As of 2012, the prevalence of people living with dementia in the world is estimated to be 35.6 million (World Health Organization, 2012). Without a major diagnostic and treatment breakthrough, it is estimated that by the year 2050, approximately 100 million people worldwide (1 of 85) will be living with dementia (Tapus, Fasola, & Mataric, 2008). By the year 2038, family and friends will be three times more likely than they are today to provide unpaid, informal dementia care for their loved ones (Alzheimer Society of Canada, 2010).
Caregivers should integrate intellectual, physical, social, and mental activities in dementia care to promote reserve and resilience in the brain and delay the progression of dementia (Aguirre et al., 2010; Karp, 2005). However, people with dementia may be given “quick fixes” such as antipsychotic medications or application of physical restraints to control aggressive, anxious, or noncompliant behaviors. These hasty remedies prevent nurses from uncovering the real reason for a patient’s disruptive behaviors and are inappropriate long-term treatment approaches to care (Cruikshank, 2009). More effective strategies need to be discovered that address the needs of these patients, family caregivers, health care professionals, and health care systems.
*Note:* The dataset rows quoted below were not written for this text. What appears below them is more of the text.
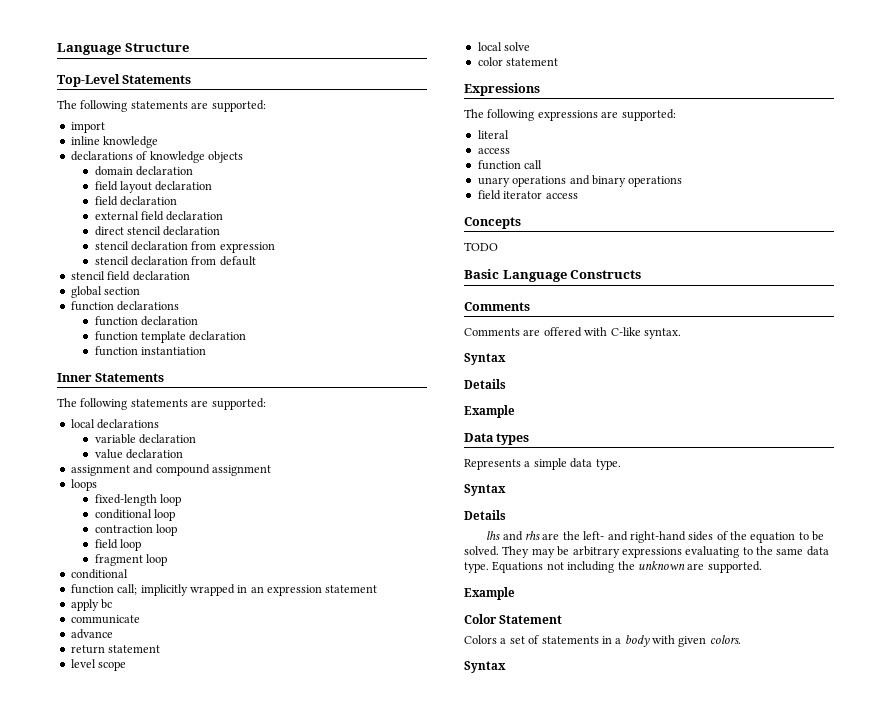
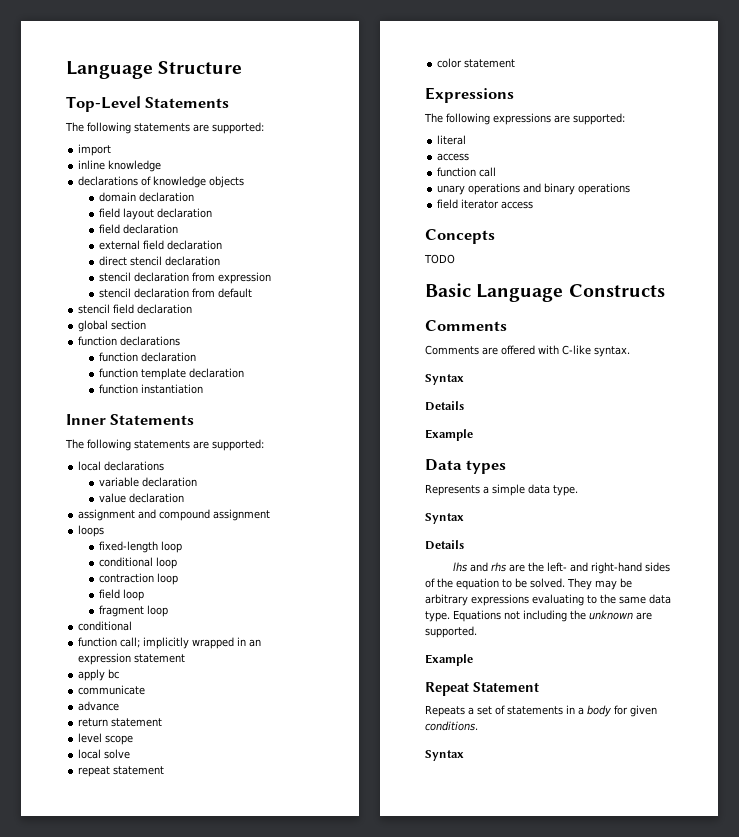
(531, 46) none -> [78,766,165,777] // repeat statement
[464,614,497,624] Color -> [425,682,469,696] Repeat
[464,635,497,644] Colors -> [425,705,465,717] Repeats
[652,635,741,647] with given colors. -> [614,705,657,717] [425,721,478,731] for given conditions.

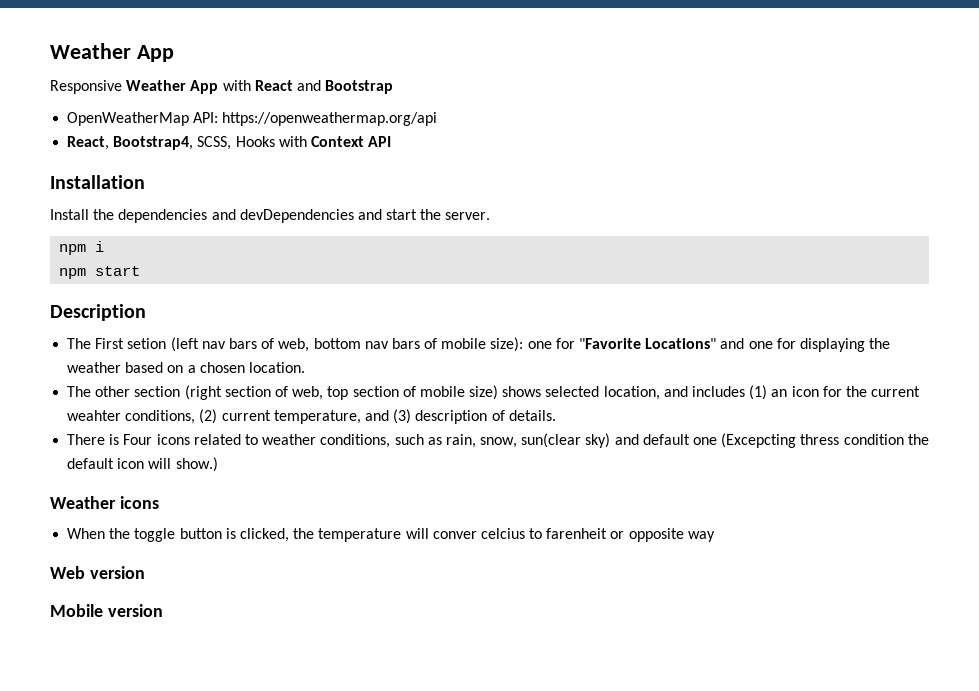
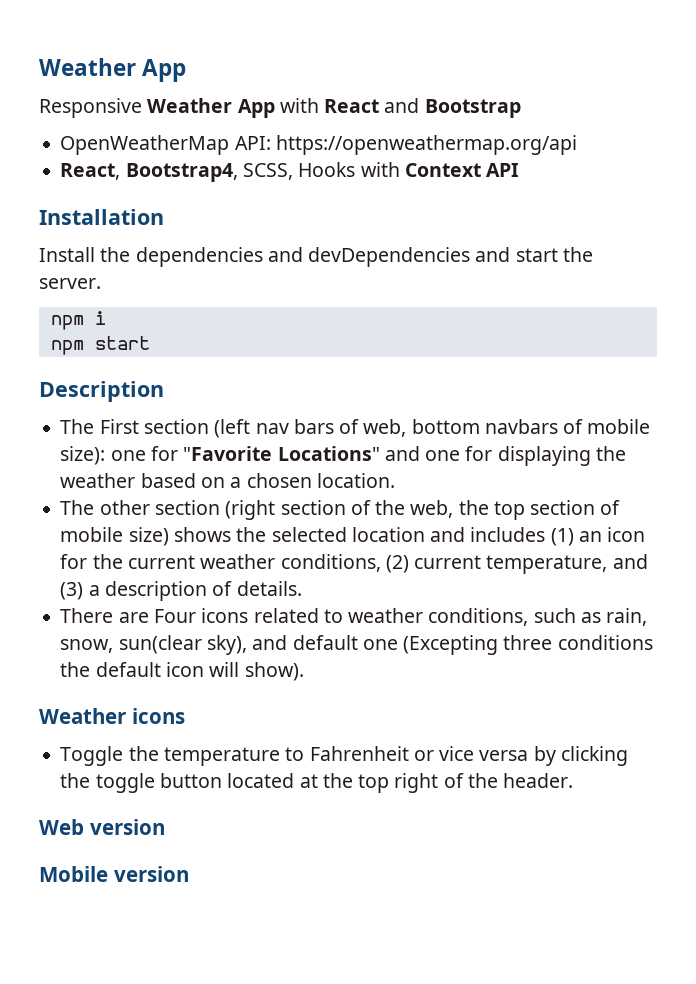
[127,338,167,349] setion -> [143,419,209,434] section
[364,338,420,349] nav bars -> [484,419,558,434] navbars
[292,386,324,400] web, -> [375,500,489,518] the web, the
[545,386,660,400] selected location, -> [236,527,425,542] the selected location
[67,410,122,421] weahter -> [200,554,276,569] weather
(412, 416) none -> [88,585,100,596] a
[109,434,120,445] is -> [118,612,149,623] are
[585,433,611,448] sky) -> [206,635,247,655] sky),
[721,433,904,448] (Excepcting thress condition -> [403,635,653,655] (Excepting three conditions
[175,457,218,472] show.) -> [244,662,304,681] show).
[67,528,715,542] When the toggle button is clicked, the temperature will conver celcius to farenheit or opposite way -> [60,746,628,766] [60,773,574,793] Toggle the temperature to Fahrenheit or vice versa by clicking the toggle button located at the top right of the header.

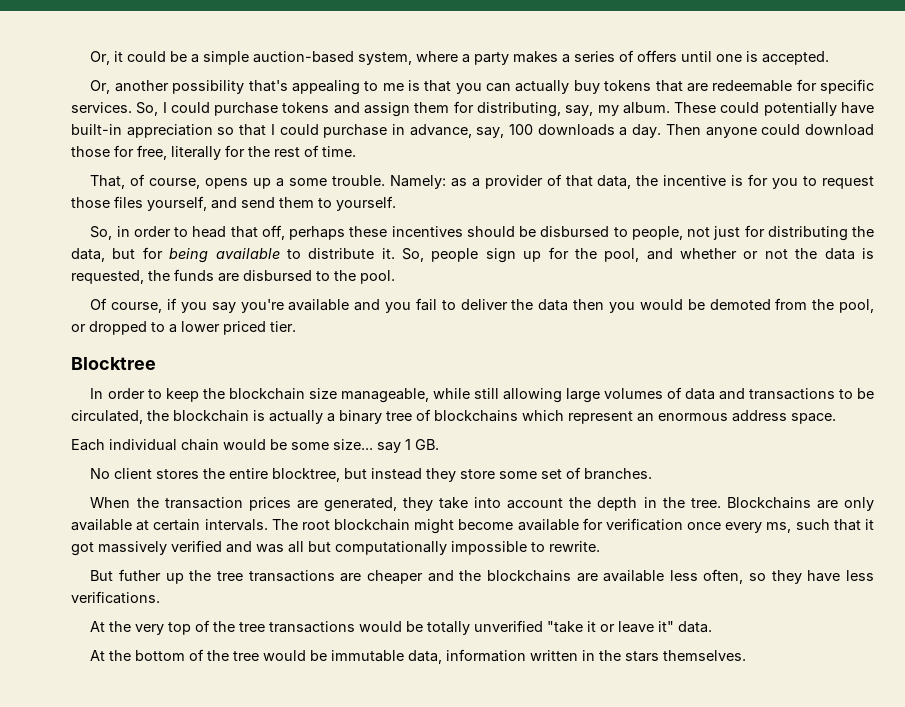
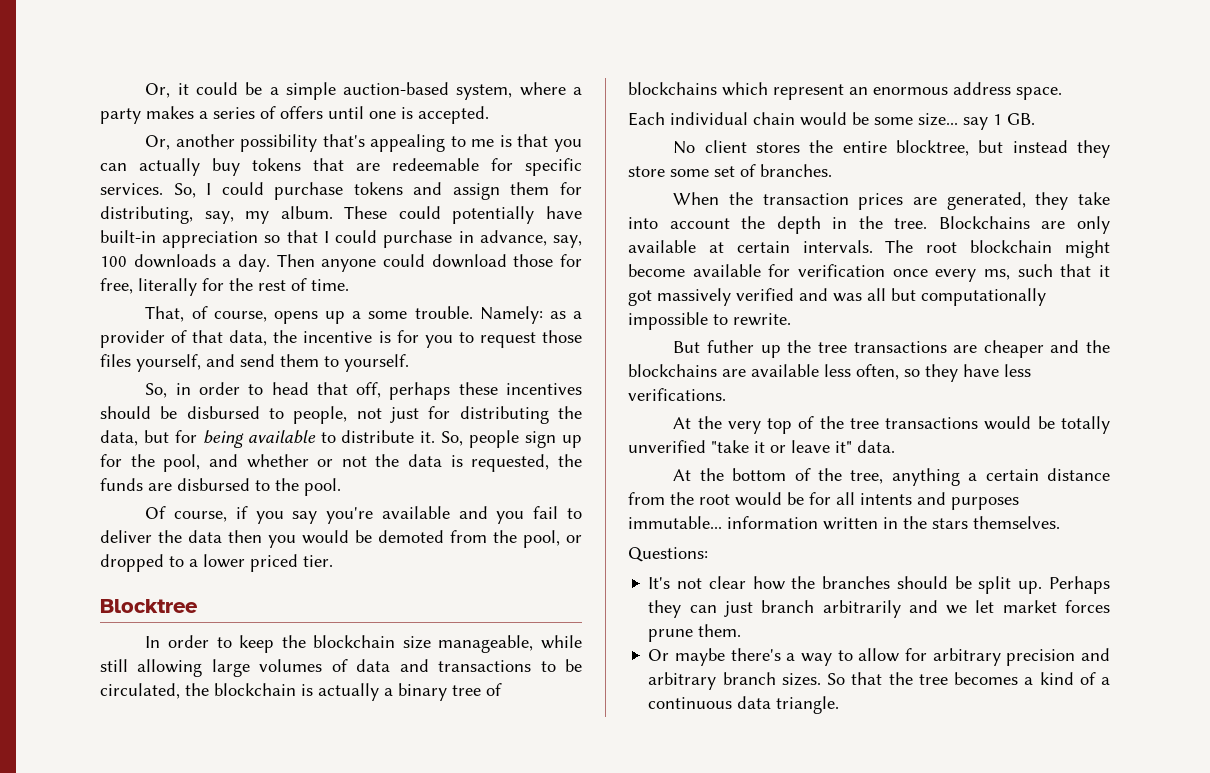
[233,650,443,664] tree would be immutable data, -> [850,468,1110,486] [628,492,1019,510] [628,516,722,529] tree, anything a certain distance from the root would be for all intents and purposes immutable...
(747, 655) none -> [628,547,708,562] [648,576,1110,594] [648,600,1110,618] [648,624,742,642] [648,648,1110,666] [648,672,1110,690] [648,696,840,714] // Questions: // It's not clear how the branches should be split up. Perhaps they can just branch arbitrarily and we let market forces prune them. // Or maybe there's a way to allow for arbitrary precision and arbitrary branch sizes. So that the tree becomes a kind of a continuous data triangle.

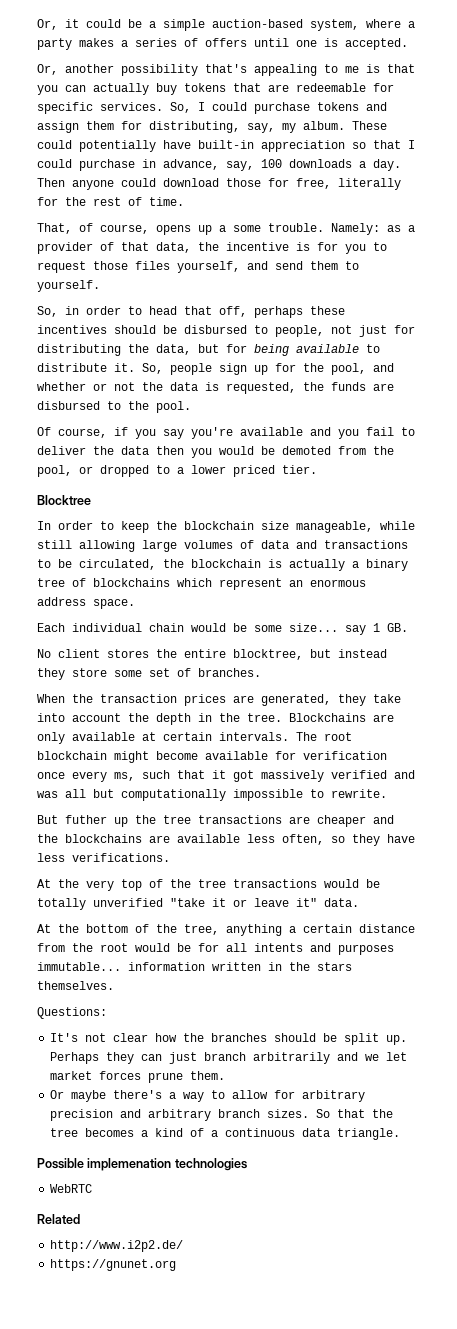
(840, 705) none -> [37,1158,247,1171] [50,1184,93,1193] [37,1214,80,1224] [50,1240,184,1252] [50,1259,177,1271] // Possible implemenation technologies // WebRTC // Related // http://www.i2p2.de/ // https://gnunet.org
Socially assistive robots (SARs) offer a creative advancement in technological solutions for enhancing and supporting care of people with dementia. SARs are autonomous, mobile, interactive machines specifically designed to aid human beings with intellectual, social, and emotional care (Pineau, Montemerlo, Pollack, Roy, & Thrun, 2003). The purpose of this article is to provide an overview of use of SARs to offer support as therapists, companions, and educators for people living with dementia. Issues associated with use of SARs in caring for people with dementia are discussed.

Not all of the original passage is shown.